Froebel was an idealist in his philosophical views and regarded preschool education as the sole means of eliminating social evil and improving mores. His system of education was based on the notion of the child’s active nature: his mobility, directness, continual physical and mental development, sociability, and curiosity. Froebel called for the establishment of kindergartens to perfect these natural qualities in children. He organized the training of female teachers (“gardeners”) and designed a system of working with children based on the development of the sensory and motor organs as well as of thought and speech.

Froebel revealed the educational significance of games in childhood. He proposed the use of special didactic material, or “gifts,” in a learning-through-play system: Froebel’s gifts, as they were called, were balls and geometrical shapes—small spheres, cubes, cylinders, and bars—which could be taken apart into smaller and differently shaped segments. The process of building various objects was to help children develop their perception of space, movement, shape, color, size, and number, as well as their combinatorial reasoning faculties. In addition to the “gifts,” Froebel’s system included “occupations,” which involved the use of such materials as sticks, pebbles, and sand. Froebel stressed the importance of activities—specifically, discussion, storytelling, singing, drawing, clay modeling, cutting out paper designs, and gardening.
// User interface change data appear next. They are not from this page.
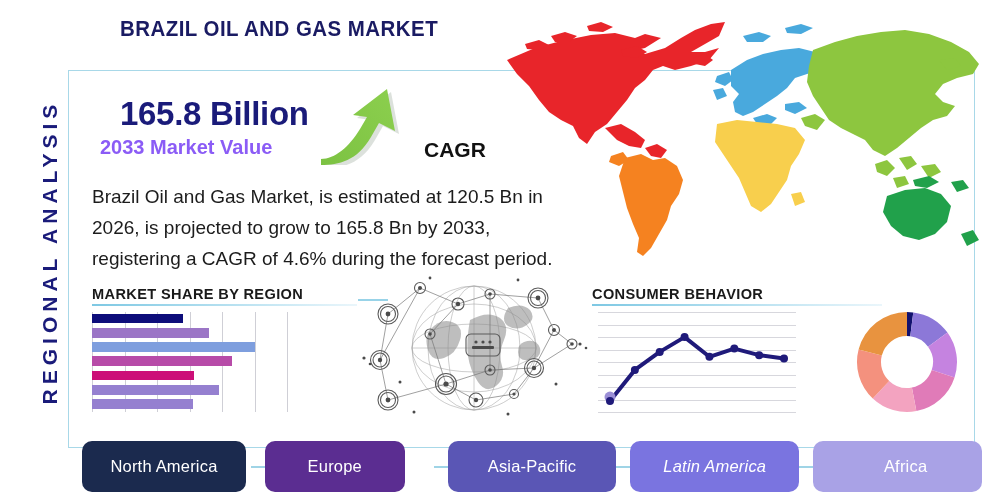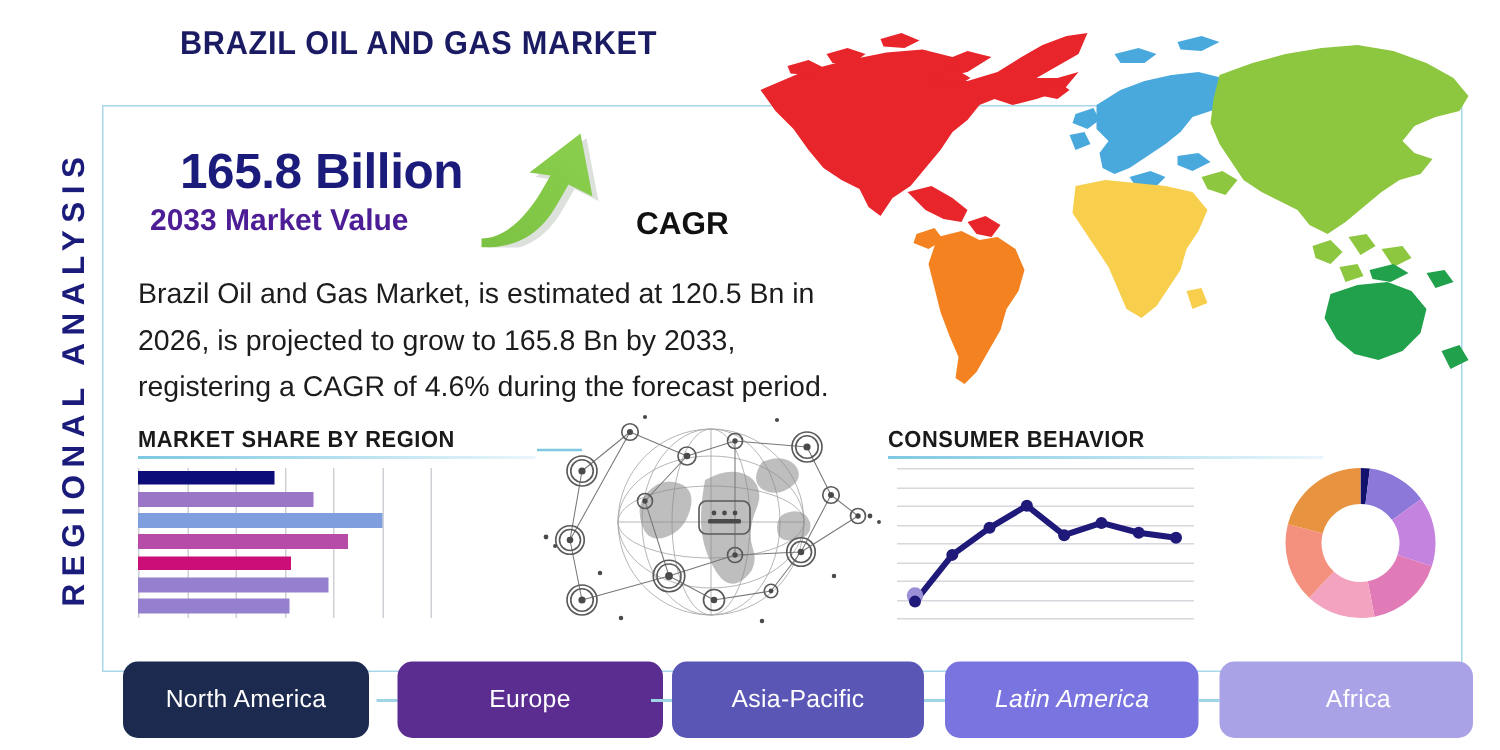--- a/index.html
+++ b/index.html
@@ -48,7 +48,7 @@
   }
   .kpi-label{
     position:absolute;left:100px;top:136px;
-    font-size:20px;font-weight:700;color:#4c1d95;
+    font-size:20px;font-weight:700;color:#8b5cf6;
   }
   .cagr-value{
     position:absolute;left:415px;top:100px;

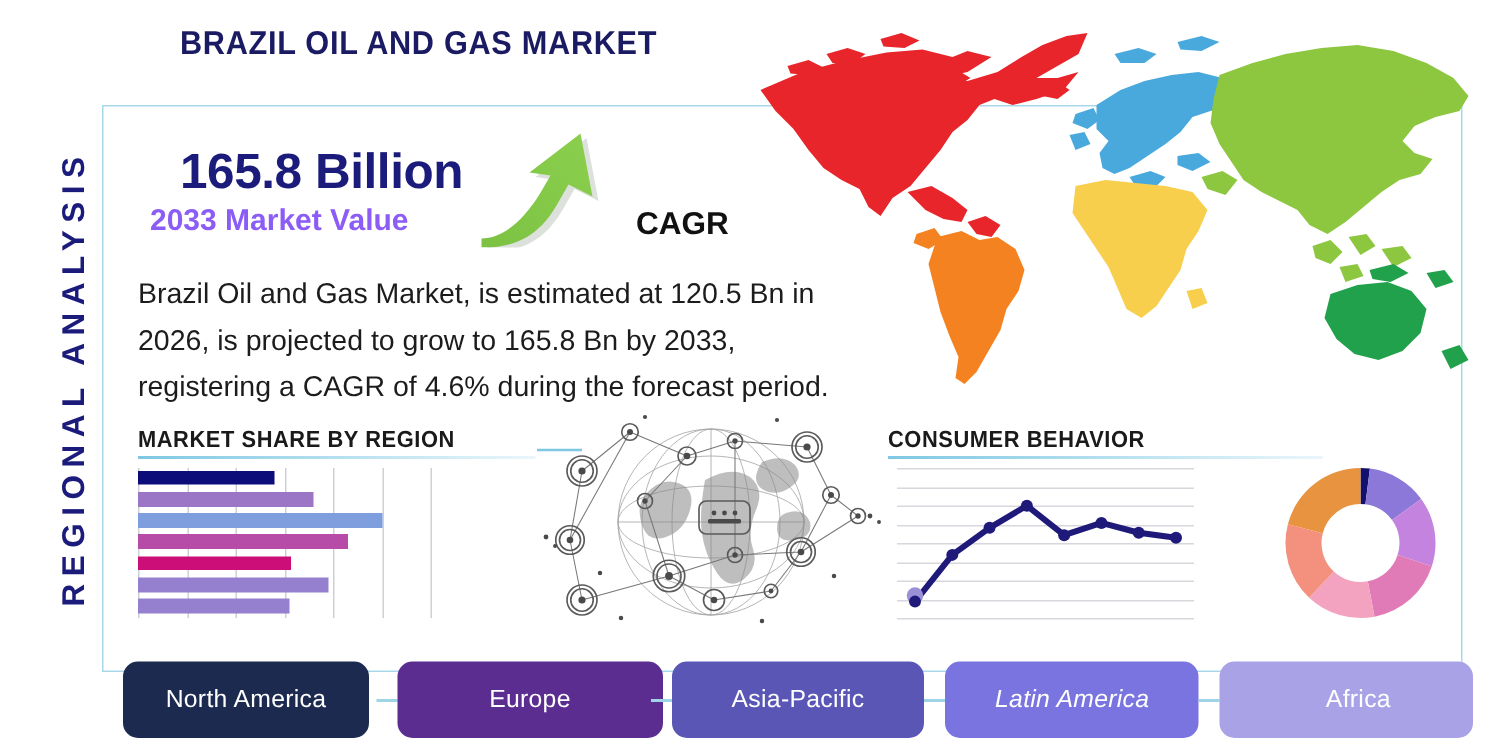--- a/index.html
+++ b/index.html
@@ -344,7 +344,7 @@
   <div class="regions">
       <div class="regionbtn" style="left: 0px; width: 164px; background: rgb(27, 42, 78);">North America</div>
       <div class="connector" style="left: 168.8px;"></div>
-      <div class="regionbtn" style="left: 182.8px; width: 177px; background: rgb(91, 45, 145);">Europe</div>
+      <div class="regionbtn" style="left: 182.8px; width: 140px; background: rgb(91, 45, 145);">Europe</div>
       <div class="connector" style="left: 351.6px;"></div>
       <div class="regionbtn" style="left: 365.6px; width: 168.8px; background: rgb(90, 86, 181);">Asia-Pacific</div>
       <div class="connector" style="left: 534.4px;"></div>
Froebel’s teachings established preschool education as a separate branch of pedagogy. The defect of his system is the rigid regimentation of the child’s activity. His “gifts” represented in many respects a formalistic and pedantic approach. Froebel’s system was extensively adopted in many countries, including Russia.

WORKS

Pädagogische Schriften, vols. 1–3. Vienna-Leipzig, 1883.
In Russian translation:
Pedagogicheskie sochineniia, vols. 1–2, 2nd ed. Moscow, 1913. (Translated from German.)

REFERENCES

Vodovozova, E. N. Umstvennoe i nravstvennoe vospitanie detei ot pervogo proiavleniia soznaniia do shkol’nogo vozrasta, 7th ed. St. Petersburg, 1913. Chapters 13–18.
Poznanskii, N. F. Ideia trudovogo vospitaniia u F. Frebelia. Saratov, 1926.
Istoriia pedagogiki: Uchebnoe posobie dlia doshkol’nykh pedagogicheskikh uchilishch, 3rd ed. Edited by M. F. Shabaeva. Moscow, 1961. Chapter 5.
Schuffenhauer, H. Friedrich Wilhelm August Fröbel. Berlin, 1962.